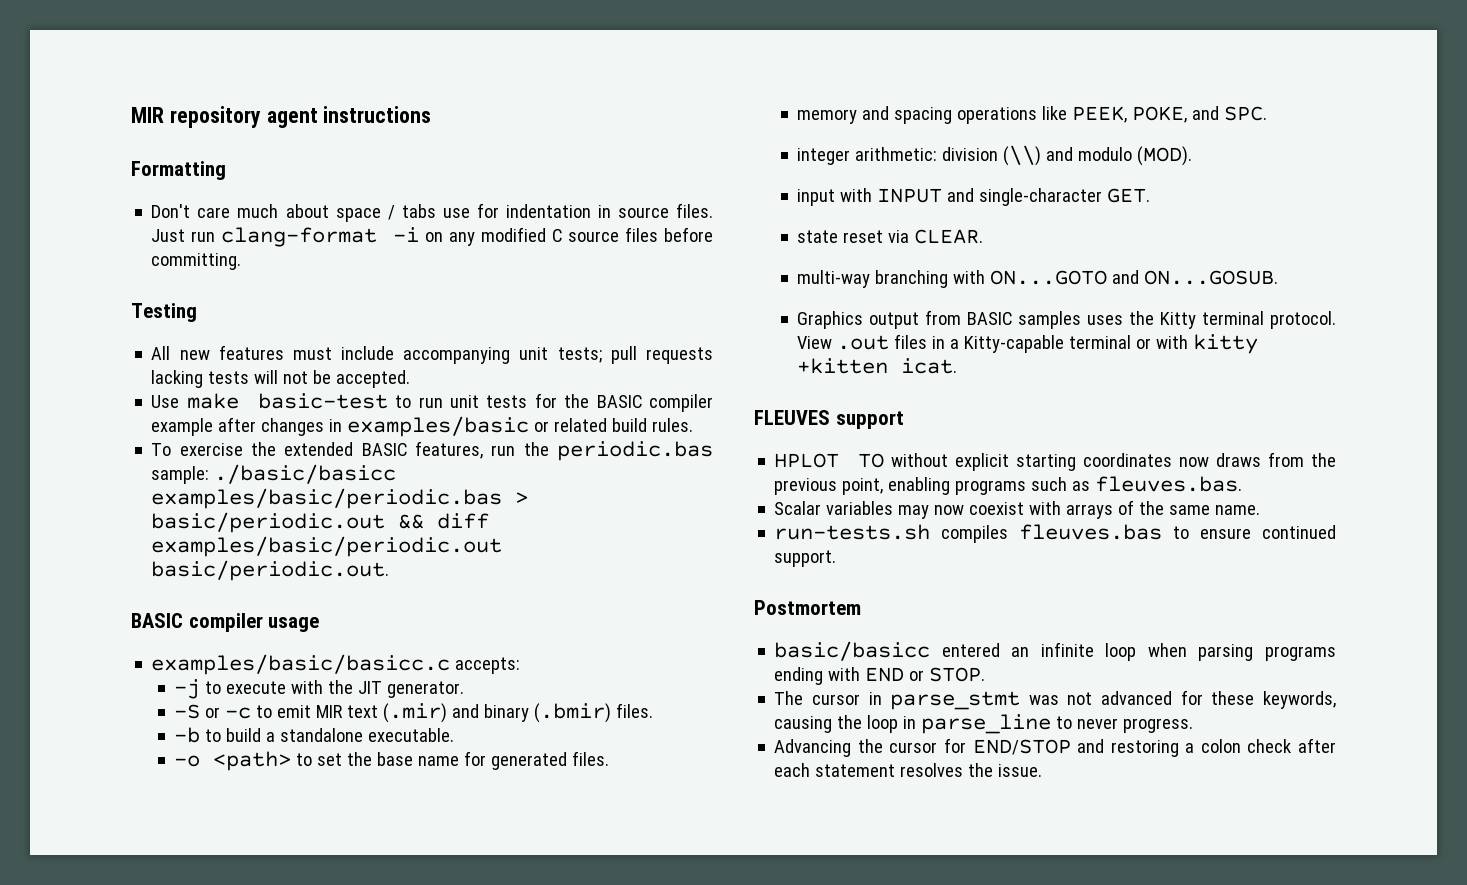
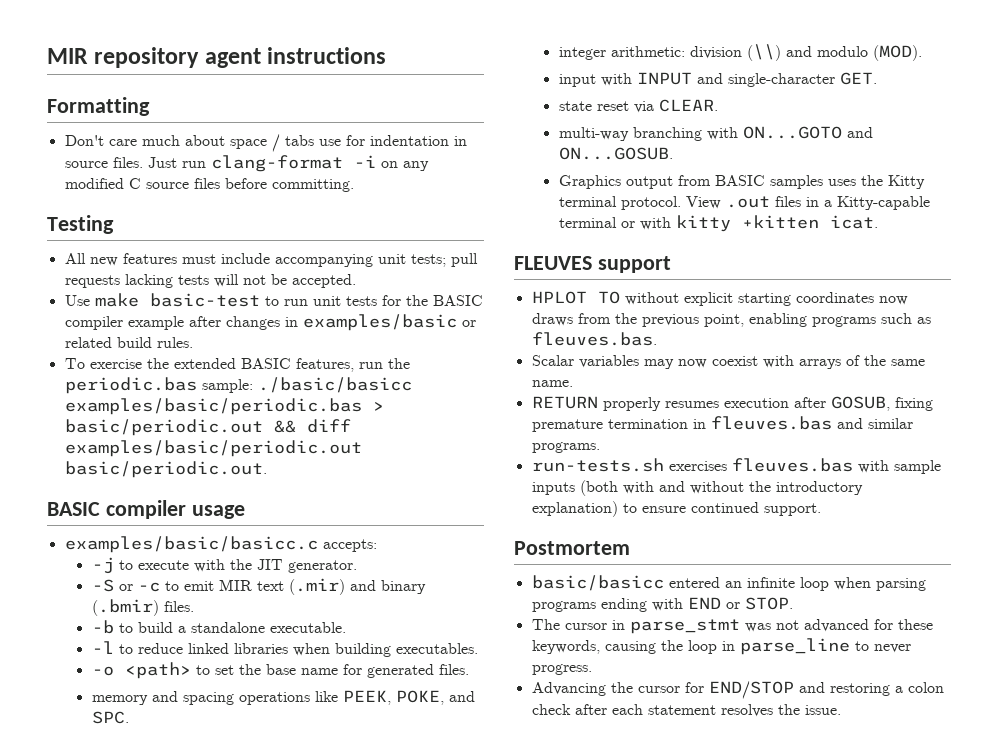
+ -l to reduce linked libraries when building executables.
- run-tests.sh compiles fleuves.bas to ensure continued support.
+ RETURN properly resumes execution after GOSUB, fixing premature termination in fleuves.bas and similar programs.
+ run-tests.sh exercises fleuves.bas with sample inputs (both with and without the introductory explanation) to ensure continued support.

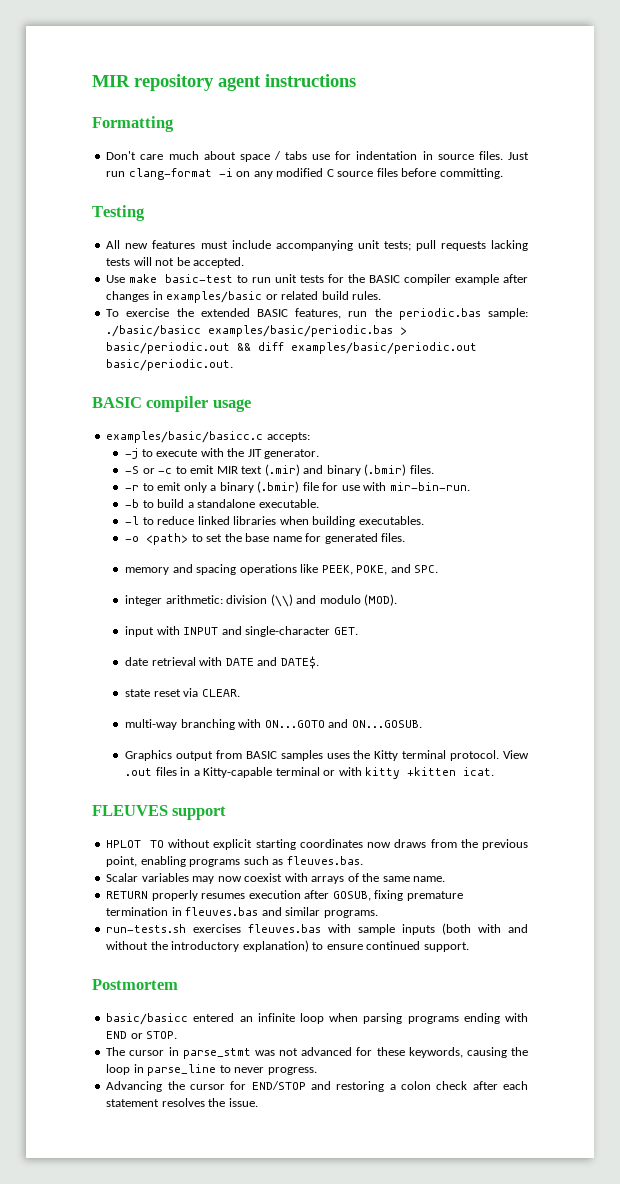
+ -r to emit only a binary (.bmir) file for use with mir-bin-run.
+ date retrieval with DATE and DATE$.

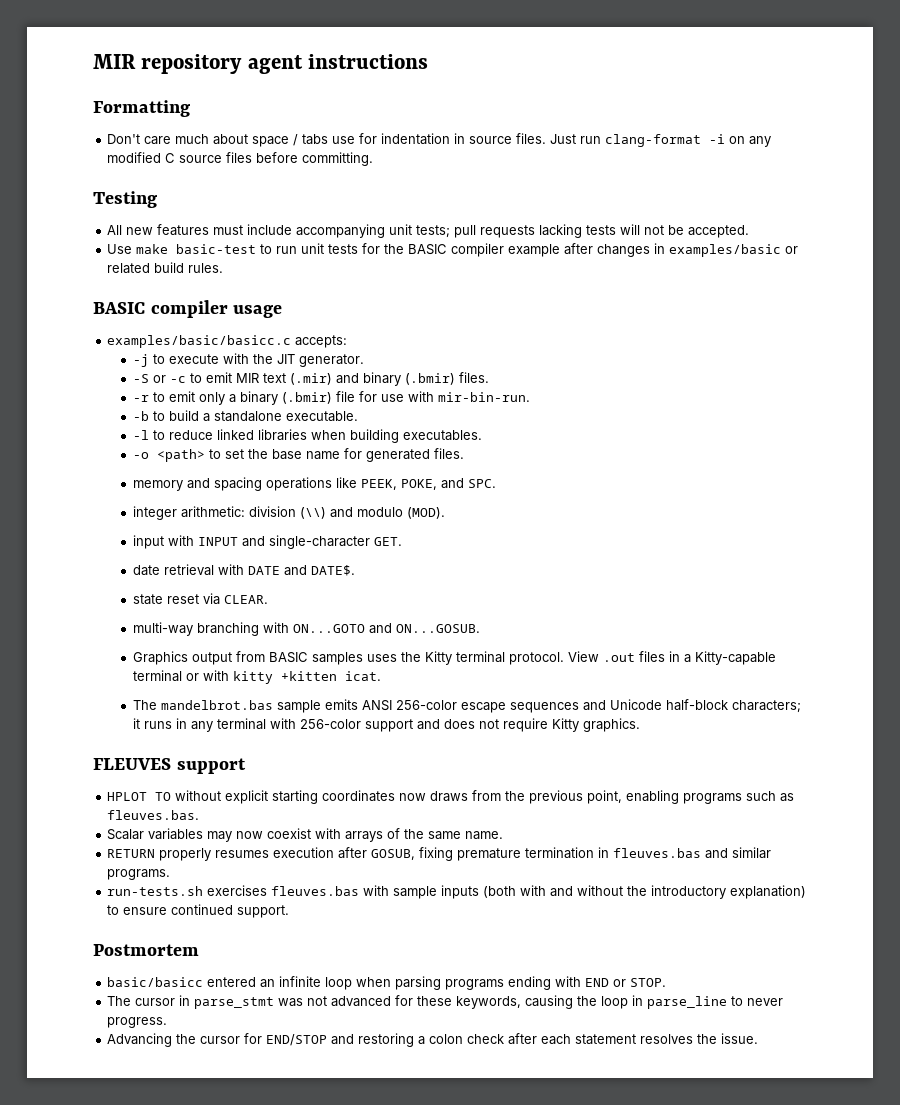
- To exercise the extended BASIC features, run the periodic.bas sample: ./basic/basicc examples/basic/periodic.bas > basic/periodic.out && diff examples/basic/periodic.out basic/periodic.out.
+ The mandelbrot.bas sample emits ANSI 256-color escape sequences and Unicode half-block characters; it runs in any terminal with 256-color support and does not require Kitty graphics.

**TASK INSTRUCTIONS:** Every line of the records containing the word "tests" must appear in the answer.

**ANSWER SECTION:**
- run-tests.sh compiles fleuves.bas to ensure continued support.
+ run-tests.sh exercises fleuves.bas with sample inputs (both with and without the introductory explanation) to ensure continued support.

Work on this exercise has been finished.